§ EXTRACTED INFORMATION

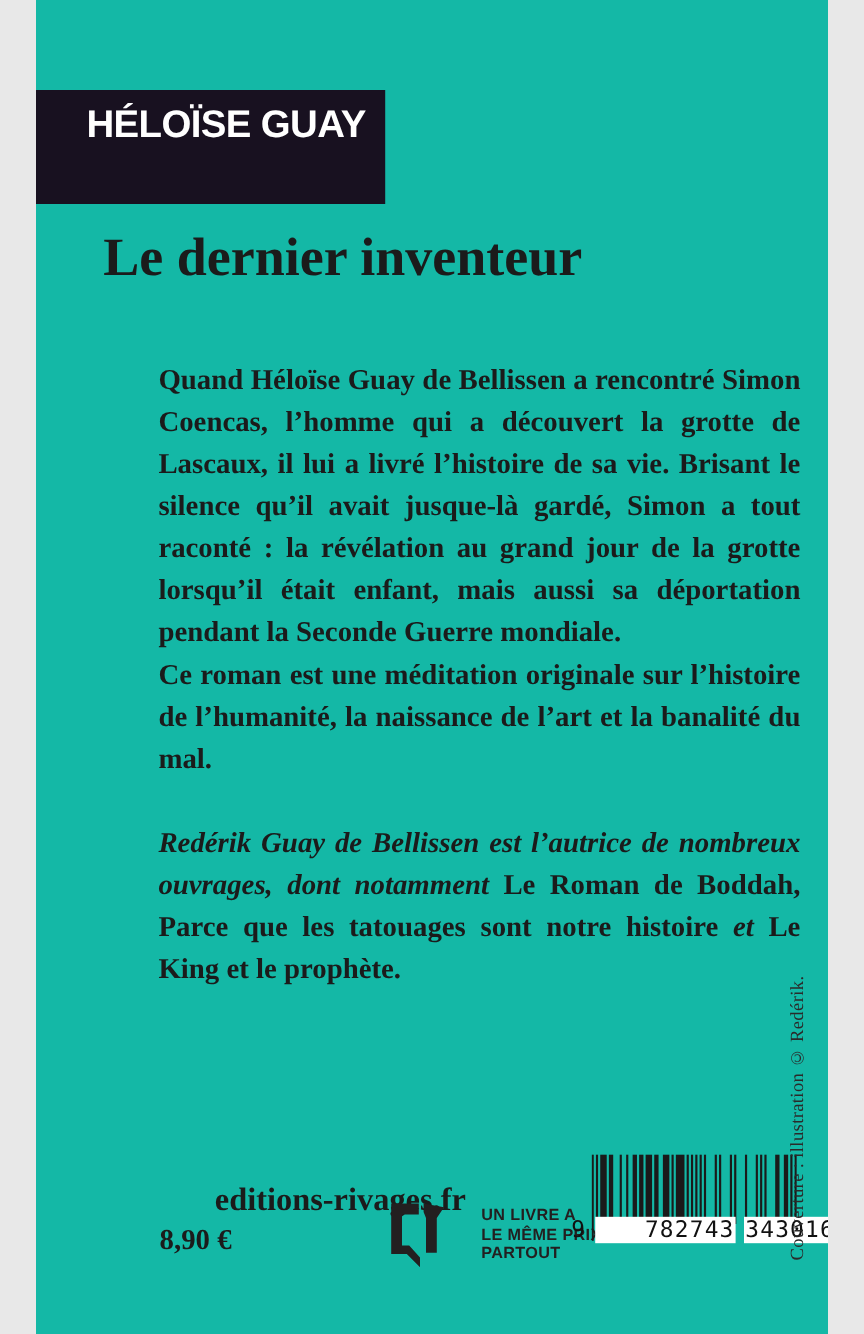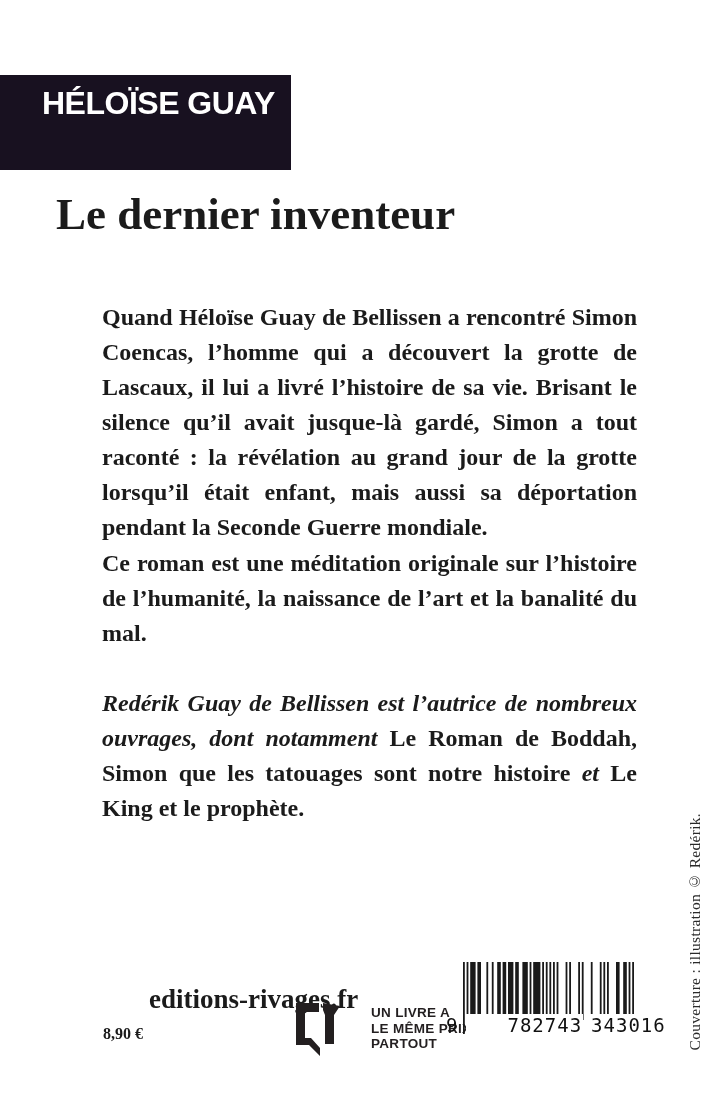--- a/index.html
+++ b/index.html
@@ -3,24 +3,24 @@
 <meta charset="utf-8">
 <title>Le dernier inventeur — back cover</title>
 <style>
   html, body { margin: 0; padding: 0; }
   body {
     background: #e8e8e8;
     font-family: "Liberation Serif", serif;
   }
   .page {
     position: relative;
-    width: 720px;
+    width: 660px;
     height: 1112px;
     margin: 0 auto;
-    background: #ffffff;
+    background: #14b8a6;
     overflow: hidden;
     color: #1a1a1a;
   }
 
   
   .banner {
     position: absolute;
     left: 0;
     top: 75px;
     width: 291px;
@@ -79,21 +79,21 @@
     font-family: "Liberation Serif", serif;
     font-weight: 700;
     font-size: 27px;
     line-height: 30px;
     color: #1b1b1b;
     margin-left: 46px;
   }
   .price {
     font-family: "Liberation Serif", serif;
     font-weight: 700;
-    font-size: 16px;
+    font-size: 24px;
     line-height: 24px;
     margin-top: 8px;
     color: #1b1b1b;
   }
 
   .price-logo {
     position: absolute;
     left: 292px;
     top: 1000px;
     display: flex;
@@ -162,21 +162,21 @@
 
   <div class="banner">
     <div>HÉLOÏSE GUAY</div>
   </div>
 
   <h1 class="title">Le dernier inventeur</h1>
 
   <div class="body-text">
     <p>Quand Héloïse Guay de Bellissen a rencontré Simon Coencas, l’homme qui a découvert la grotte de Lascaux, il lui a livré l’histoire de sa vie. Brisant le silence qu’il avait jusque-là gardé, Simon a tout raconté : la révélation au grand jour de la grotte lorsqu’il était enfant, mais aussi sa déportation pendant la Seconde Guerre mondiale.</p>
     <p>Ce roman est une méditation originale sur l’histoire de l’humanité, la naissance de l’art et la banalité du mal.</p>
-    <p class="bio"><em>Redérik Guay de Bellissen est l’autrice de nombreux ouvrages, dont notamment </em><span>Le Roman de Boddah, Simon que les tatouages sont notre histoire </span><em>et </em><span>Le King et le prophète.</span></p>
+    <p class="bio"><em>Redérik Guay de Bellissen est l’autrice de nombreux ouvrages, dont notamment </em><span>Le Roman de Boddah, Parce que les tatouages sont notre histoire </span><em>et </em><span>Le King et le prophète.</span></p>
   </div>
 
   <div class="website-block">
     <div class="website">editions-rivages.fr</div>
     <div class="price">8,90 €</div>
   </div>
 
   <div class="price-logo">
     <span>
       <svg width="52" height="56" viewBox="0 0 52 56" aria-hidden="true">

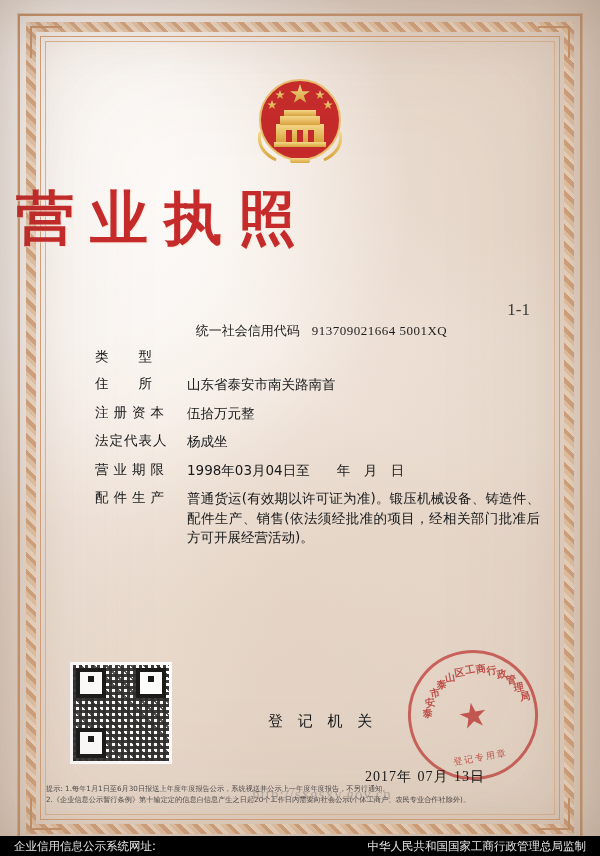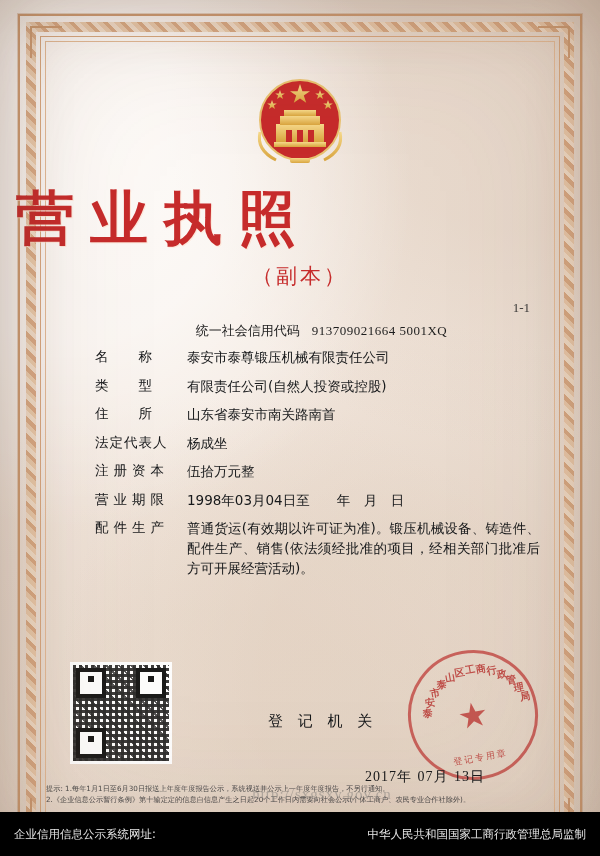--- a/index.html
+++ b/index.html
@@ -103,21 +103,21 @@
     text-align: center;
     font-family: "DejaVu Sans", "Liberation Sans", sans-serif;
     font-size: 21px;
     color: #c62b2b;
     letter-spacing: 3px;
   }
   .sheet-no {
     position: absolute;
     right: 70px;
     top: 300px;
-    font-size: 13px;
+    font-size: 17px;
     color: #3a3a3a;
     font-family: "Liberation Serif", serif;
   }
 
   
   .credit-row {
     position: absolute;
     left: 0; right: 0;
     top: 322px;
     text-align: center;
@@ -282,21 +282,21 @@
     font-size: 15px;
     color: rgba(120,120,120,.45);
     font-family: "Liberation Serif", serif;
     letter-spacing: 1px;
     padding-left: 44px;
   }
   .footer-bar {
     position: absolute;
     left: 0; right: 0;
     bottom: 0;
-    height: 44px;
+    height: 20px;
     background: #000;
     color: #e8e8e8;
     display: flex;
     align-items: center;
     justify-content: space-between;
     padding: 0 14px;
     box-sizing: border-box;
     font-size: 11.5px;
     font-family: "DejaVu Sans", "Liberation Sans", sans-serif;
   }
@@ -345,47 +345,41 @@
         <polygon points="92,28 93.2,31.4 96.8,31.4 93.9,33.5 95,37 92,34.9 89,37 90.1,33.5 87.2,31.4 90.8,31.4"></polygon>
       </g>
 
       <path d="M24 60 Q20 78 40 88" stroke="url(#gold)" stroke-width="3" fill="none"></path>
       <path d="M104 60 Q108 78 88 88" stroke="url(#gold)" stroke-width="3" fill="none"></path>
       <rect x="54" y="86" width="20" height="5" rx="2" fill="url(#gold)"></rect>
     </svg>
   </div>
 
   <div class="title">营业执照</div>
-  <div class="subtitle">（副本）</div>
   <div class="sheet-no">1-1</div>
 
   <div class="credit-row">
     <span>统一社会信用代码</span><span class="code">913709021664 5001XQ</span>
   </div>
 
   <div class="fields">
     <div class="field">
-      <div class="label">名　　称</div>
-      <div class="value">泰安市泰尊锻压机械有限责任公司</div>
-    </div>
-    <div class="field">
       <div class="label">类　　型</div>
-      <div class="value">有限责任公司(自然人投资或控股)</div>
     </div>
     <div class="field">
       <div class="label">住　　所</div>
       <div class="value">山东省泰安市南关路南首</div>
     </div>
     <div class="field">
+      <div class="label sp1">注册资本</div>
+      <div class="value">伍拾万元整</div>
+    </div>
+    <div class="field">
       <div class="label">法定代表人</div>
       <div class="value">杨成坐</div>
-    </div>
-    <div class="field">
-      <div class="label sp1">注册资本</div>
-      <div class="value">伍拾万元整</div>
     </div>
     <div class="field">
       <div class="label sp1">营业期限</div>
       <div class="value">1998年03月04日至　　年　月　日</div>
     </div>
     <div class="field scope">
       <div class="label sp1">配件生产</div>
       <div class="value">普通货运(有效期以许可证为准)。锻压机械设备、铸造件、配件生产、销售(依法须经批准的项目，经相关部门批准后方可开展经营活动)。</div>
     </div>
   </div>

---

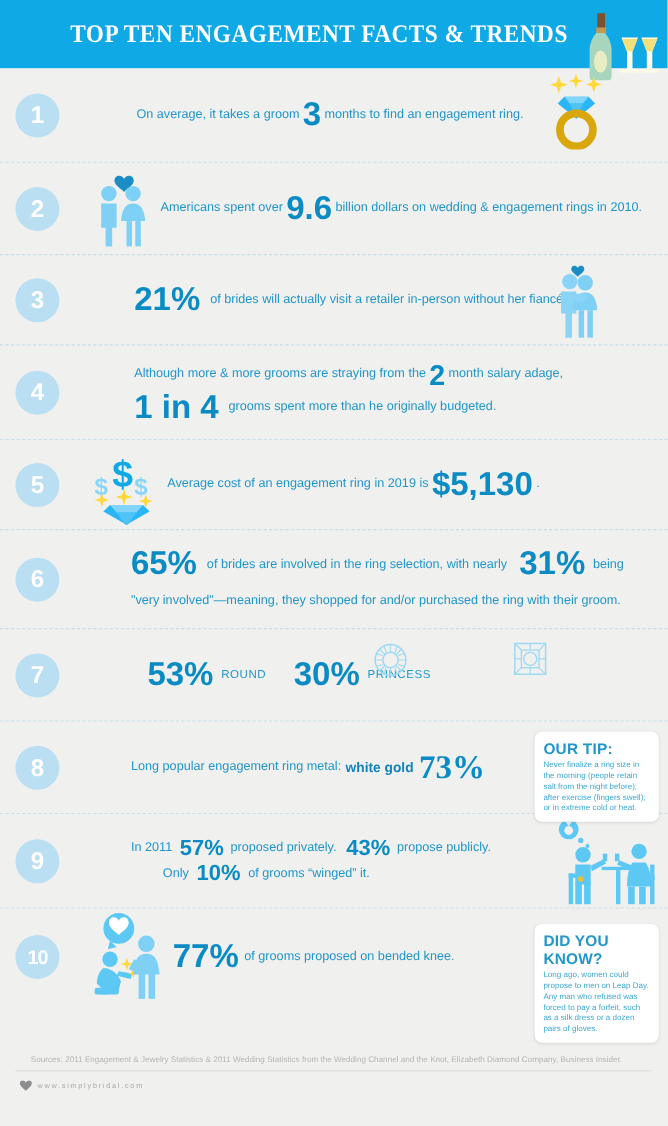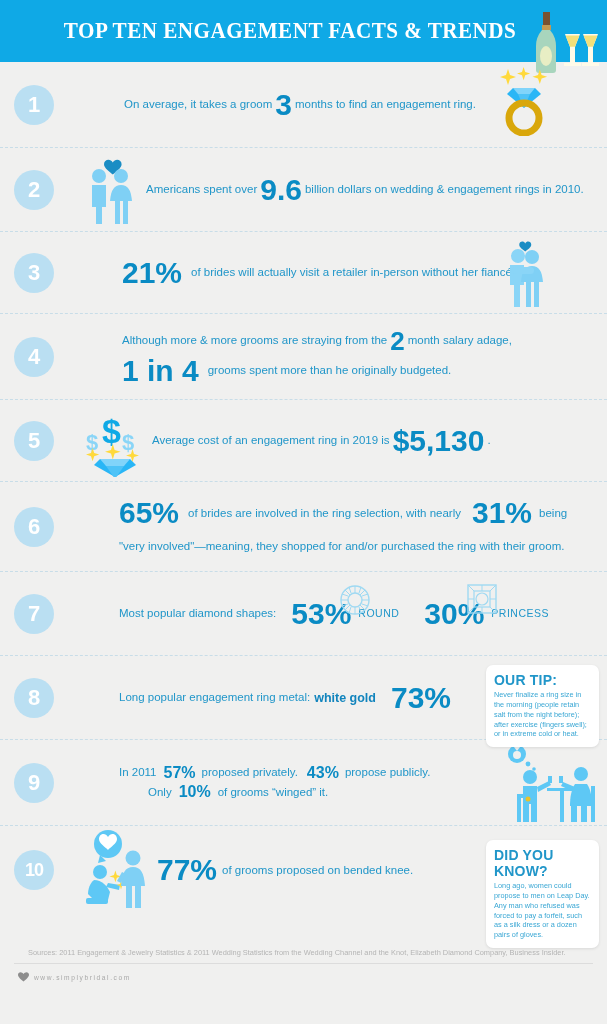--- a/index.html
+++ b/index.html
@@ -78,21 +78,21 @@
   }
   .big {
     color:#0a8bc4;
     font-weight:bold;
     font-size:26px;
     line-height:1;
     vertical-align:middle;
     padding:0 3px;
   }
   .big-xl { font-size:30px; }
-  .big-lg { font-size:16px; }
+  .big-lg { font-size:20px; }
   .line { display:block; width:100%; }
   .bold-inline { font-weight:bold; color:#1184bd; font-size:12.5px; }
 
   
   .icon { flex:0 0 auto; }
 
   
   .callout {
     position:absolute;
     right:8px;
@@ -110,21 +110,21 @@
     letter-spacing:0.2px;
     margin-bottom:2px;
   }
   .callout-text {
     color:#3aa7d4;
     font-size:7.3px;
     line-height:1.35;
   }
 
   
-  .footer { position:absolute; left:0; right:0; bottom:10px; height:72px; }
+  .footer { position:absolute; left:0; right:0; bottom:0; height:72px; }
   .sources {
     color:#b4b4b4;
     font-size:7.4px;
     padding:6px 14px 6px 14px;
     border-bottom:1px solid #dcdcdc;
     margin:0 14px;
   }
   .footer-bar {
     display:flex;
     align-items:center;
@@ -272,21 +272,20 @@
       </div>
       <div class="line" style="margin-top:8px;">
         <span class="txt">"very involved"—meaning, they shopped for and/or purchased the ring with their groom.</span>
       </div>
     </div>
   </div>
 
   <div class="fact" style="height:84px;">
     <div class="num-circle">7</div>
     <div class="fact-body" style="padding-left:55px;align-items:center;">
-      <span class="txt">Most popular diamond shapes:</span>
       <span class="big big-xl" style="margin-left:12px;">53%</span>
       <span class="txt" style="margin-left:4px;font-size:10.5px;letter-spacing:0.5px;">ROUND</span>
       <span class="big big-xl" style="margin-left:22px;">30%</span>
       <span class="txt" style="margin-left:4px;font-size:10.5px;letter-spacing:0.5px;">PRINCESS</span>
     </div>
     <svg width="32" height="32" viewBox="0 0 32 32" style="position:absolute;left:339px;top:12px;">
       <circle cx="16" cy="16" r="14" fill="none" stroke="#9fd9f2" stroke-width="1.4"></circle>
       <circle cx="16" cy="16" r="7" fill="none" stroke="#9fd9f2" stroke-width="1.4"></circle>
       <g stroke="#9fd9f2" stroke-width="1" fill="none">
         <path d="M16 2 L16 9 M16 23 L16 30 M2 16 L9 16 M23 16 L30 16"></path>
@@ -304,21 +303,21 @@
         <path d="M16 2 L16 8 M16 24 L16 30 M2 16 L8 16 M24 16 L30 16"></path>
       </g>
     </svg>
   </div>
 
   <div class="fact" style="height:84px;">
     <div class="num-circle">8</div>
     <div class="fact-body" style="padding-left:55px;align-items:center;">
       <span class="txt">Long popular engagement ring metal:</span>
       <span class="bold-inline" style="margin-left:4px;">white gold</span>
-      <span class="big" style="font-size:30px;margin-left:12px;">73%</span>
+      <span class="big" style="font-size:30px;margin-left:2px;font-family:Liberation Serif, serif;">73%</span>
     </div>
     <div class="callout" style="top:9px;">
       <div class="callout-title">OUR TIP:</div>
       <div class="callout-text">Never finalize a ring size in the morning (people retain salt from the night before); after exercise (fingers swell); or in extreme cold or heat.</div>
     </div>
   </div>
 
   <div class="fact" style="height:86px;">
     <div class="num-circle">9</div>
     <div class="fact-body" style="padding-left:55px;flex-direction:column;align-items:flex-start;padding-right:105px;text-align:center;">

§ WORK TASK
The lines that mention the word "notre" should be pulled from the records above.

§ FINAL ANSWER
-    <p class="bio"><em>Redérik Guay de Bellissen est l’autrice de nombreux ouvrages, dont notamment </em><span>Le Roman de Boddah, Simon que les tatouages sont notre histoire </span><em>et </em><span>Le King et le prophète.</span></p>
+    <p class="bio"><em>Redérik Guay de Bellissen est l’autrice de nombreux ouvrages, dont notamment </em><span>Le Roman de Boddah, Parce que les tatouages sont notre histoire </span><em>et </em><span>Le King et le prophète.</span></p>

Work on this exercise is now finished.